=== Information supplied ===
---------------

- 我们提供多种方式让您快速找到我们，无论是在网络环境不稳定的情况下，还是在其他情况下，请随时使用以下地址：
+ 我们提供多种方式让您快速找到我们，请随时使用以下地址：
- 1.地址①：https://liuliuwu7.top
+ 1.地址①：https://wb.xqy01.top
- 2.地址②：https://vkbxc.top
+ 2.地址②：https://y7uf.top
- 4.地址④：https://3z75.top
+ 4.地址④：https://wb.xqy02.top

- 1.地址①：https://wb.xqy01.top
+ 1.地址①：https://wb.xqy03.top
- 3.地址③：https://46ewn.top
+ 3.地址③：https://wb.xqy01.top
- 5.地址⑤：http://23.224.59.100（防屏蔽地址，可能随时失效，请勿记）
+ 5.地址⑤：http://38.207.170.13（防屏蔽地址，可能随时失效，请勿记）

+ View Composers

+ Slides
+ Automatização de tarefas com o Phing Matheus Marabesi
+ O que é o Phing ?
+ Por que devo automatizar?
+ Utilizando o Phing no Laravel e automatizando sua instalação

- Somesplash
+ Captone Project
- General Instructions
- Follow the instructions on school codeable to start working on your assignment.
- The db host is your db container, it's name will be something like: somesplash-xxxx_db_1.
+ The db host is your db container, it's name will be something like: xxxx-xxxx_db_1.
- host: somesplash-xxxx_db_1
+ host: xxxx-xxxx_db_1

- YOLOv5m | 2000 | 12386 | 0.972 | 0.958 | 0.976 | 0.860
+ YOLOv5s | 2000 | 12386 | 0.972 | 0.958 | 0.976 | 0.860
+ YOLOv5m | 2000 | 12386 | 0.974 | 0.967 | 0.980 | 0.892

---------------

=== Work to be completed ===
Determine how many lines in the records above have the string "name". Only the number should be returned.

=== Response to this exercise ===
2